Lemma 1 (Moments of the Marchenko-Pastur law) For all \( {r\geq1} \),
\[ \int\!x^r\,d\mu_\rho(x) =\sum_{k=0}^{r-1}\frac{\rho^k}{k+1}\binom{r}{k}\binom{r-1}{k}. \]
Proof: Since \( {a+b=2(1+\rho)} \) and \( {ab=(1-\rho)^2} \) we have
\[ \sqrt{(b-x)(x-a)} =\sqrt{\frac{(a+b)^2}{4}-ab-\left(x-\frac{a+b}{2}\right)^2} =\sqrt{4\rho-(x-(1+\rho))^2} \]
The change of variable \( {y=(x-(1+\rho))/\sqrt{\rho}} \) gives
\[ \int\!x^r\,d\mu_\rho(x) =\int\!x^r\,d\mu_\rho(x) =\frac{1}{2\pi} \int_{-2}^2\!(\sqrt{\rho}y+1+\rho)^{r-1}\sqrt{4-y^2}\,dy. \]
Recall that the moments of the semicircle law are given by the Catalan numbers :
\[ \frac{1}{2\pi}\int_{-2}^2\!y^{2k+1}\,\sqrt{4-y^2}\,dy =0 \quad\text{and}\quad \frac{1}{2\pi}\int_{-2}^2\!y^{2k}\,\sqrt{4-y^2}\,dy =\frac{1}{1+k}\binom{2k}{k}. \]
This gives, by using binomial expansions and Vandermonde’s identity
\[ \begin{array}{rcl} \int\!x^r\,d\mu_\rho(x) &=&\sum_{k=0}^{\lfloor(r-1)/2\rfloor} \rho^k(1+\rho)^{r-1-2k}\binom{r-1}{2k}\binom{2k}{k}\frac{1}{1+k}\\ &=&\sum_{k=0}^{\lfloor(r-1)/2\rfloor} \rho^k(1+\rho)^{r-1-2k}\frac{(r-1)!}{(r-1-2k)!k!(k+1)!}\\ &=&\sum_{k=0}^{\lfloor(r-1)/2\rfloor} \sum_{s=0}^{r-1-2k} \rho^{k+s}\frac{(r-1)!}{k!(k+1)!(r-1-2k-s)!s!}\\ &=&\sum_{t=0}^{r-1}\rho^t\sum_{k=0}^{\min(t,r-1-t)} \frac{(r-1)!}{k!(k+1)!(r-1-t-k)!(t-k)!}\\ &=&\frac{1}{r}\sum_{t=0}^{r-1}\rho^t\binom{r}{t}\sum_{k=0}^{\min(t,r-1-t)} \binom{t}{k}\binom{r-t}{k+1}\\ &=&\frac{1}{r}\sum_{t=0}^{r-1}\rho^t\binom{r}{t}\binom{r}{t+1} \\ &=&\sum_{t=0}^{r-1}\frac{\rho^t}{t+1}\binom{r}{t}\binom{r-1}{t}. \end{array} \]

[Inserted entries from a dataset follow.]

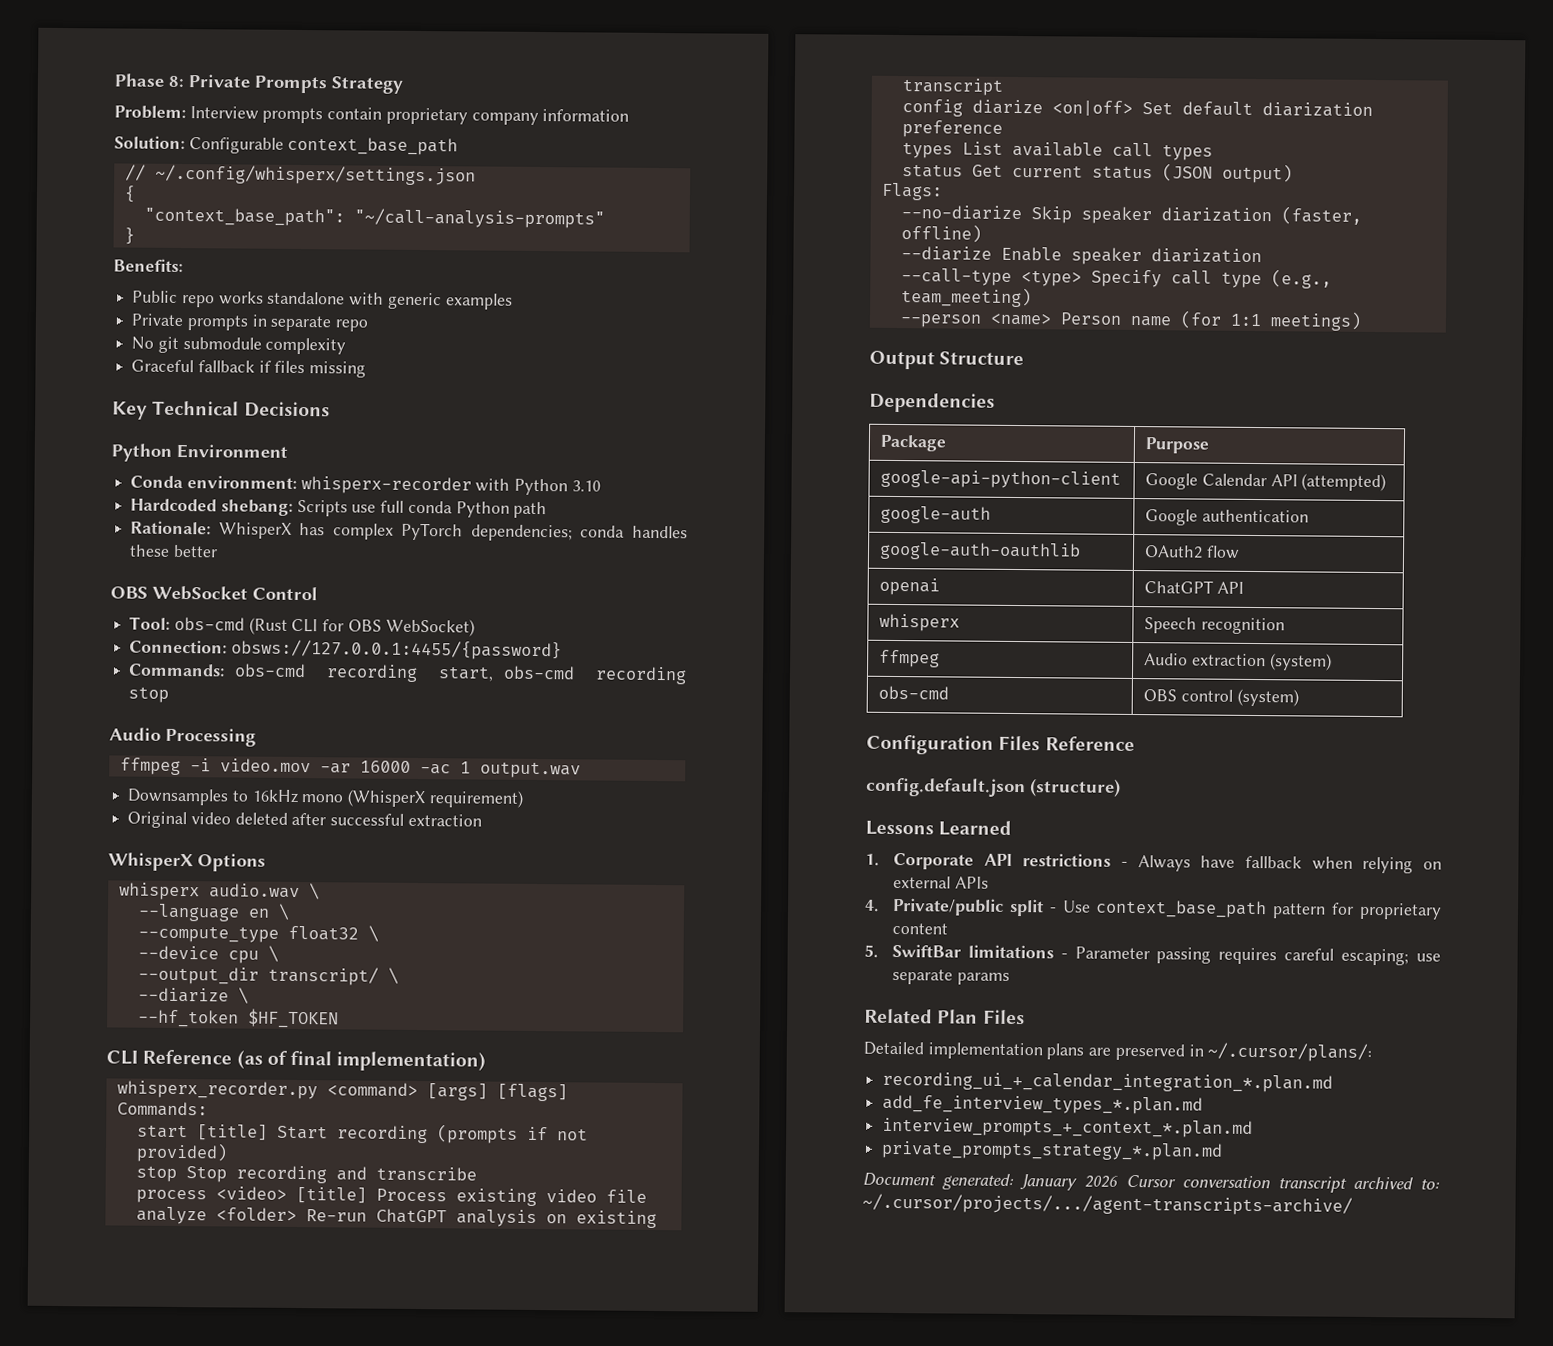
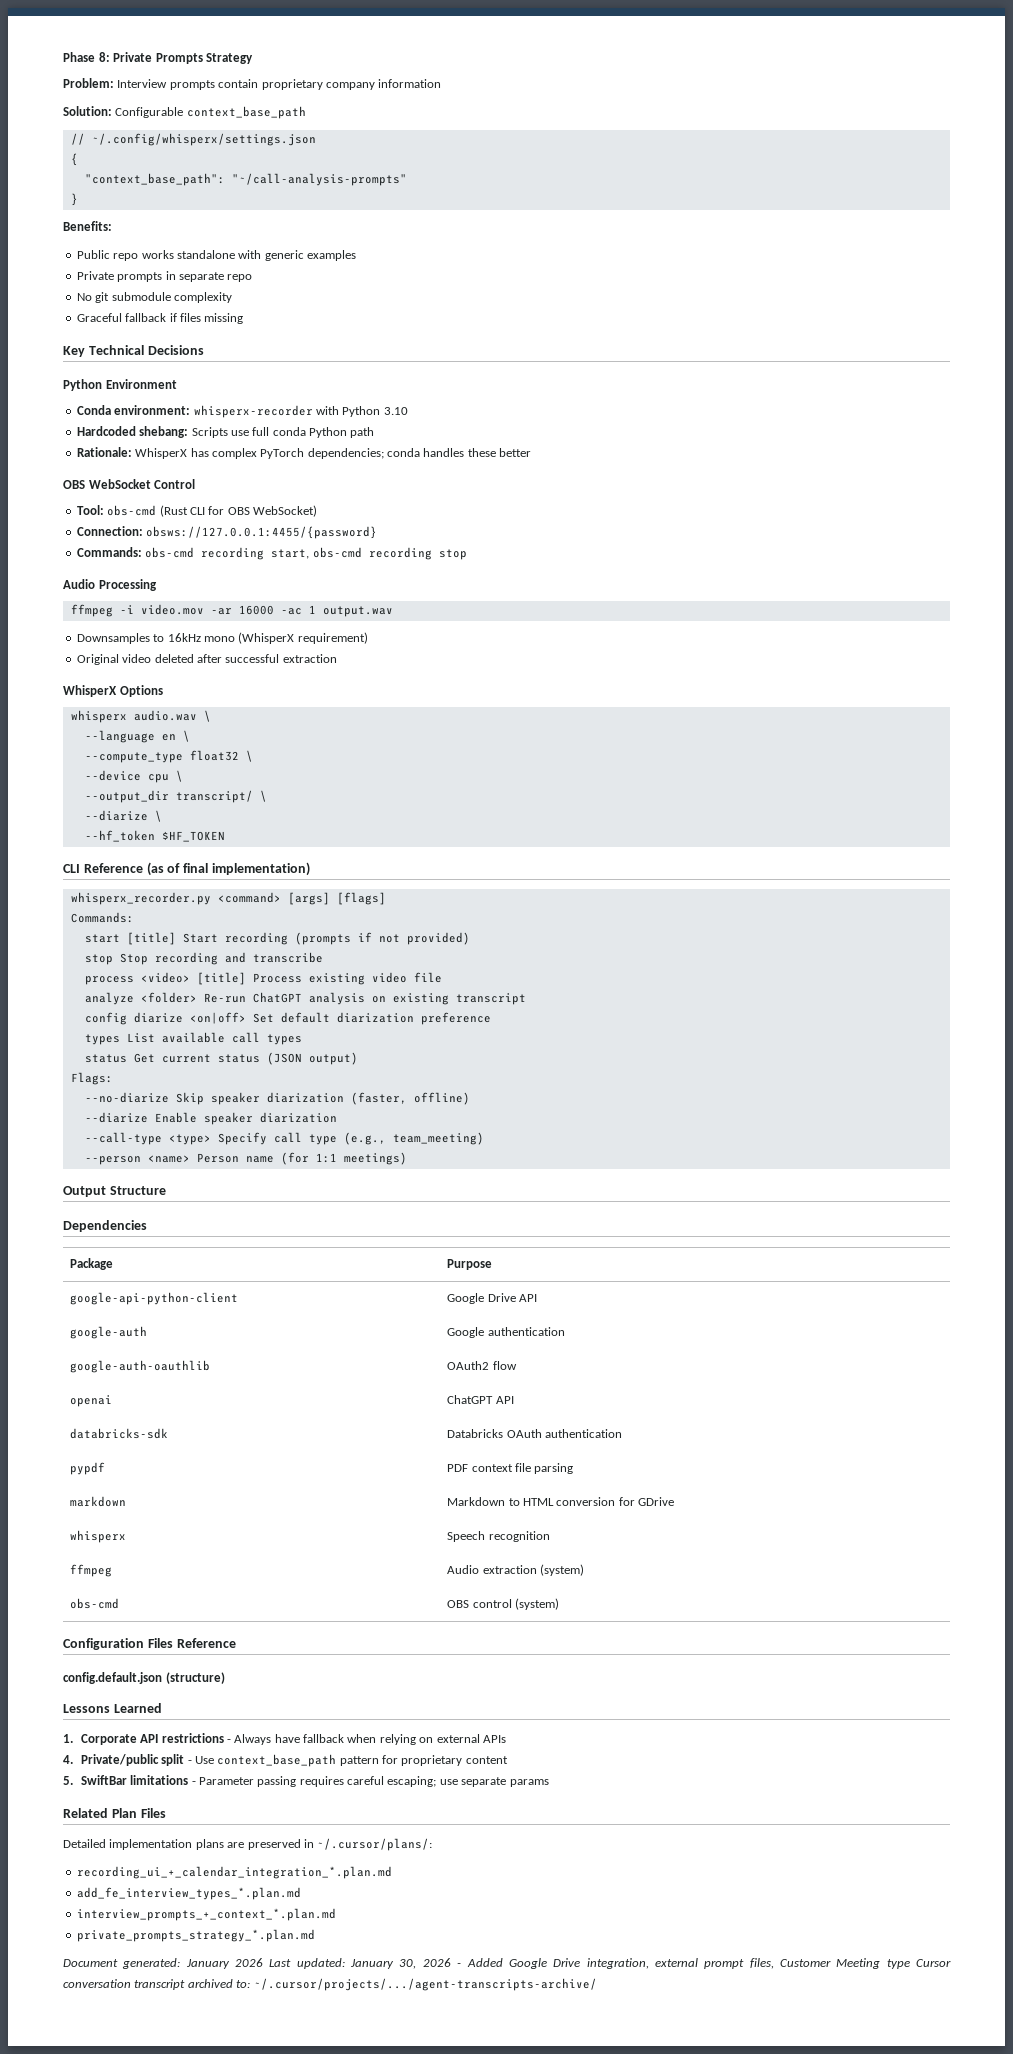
- google-api-python-client | Google Calendar API (attempted)
+ google-api-python-client | Google Drive API
+ databricks-sdk | Databricks OAuth authentication
+ pypdf | PDF context file parsing
+ markdown | Markdown to HTML conversion for GDrive
- Document generated: January 2026 Cursor conversation transcript archived to: ~/.cursor/projects/.../agent-transcripts-archive/
+ Document generated: January 2026 Last updated: January 30, 2026 - Added Google Drive integration, external prompt files, Customer Meeting type Cursor conversation transcript archived to: ~/.cursor/projects/.../agent-transcripts-archive/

☐ The Marchenko-Pastur law appears in the famous Marchenko-Pastur theorem. Namely, let \( {X_1,\ldots,X_n} \) be independent and identically distributed random column vectors of \( {\mathbb{R}^m} \), with mean \( {0} \) and covariance matrix \( {I_m} \). Let us consider the \( {m\times m} \) empirical covariance matrix
\[ \frac{1}{n}\sum_{i=1}^nX_iX_i^\top=\frac{1}{n}YY^\top \quad\text{where}\quad Y=\left(X_1\cdots X_n\right). \]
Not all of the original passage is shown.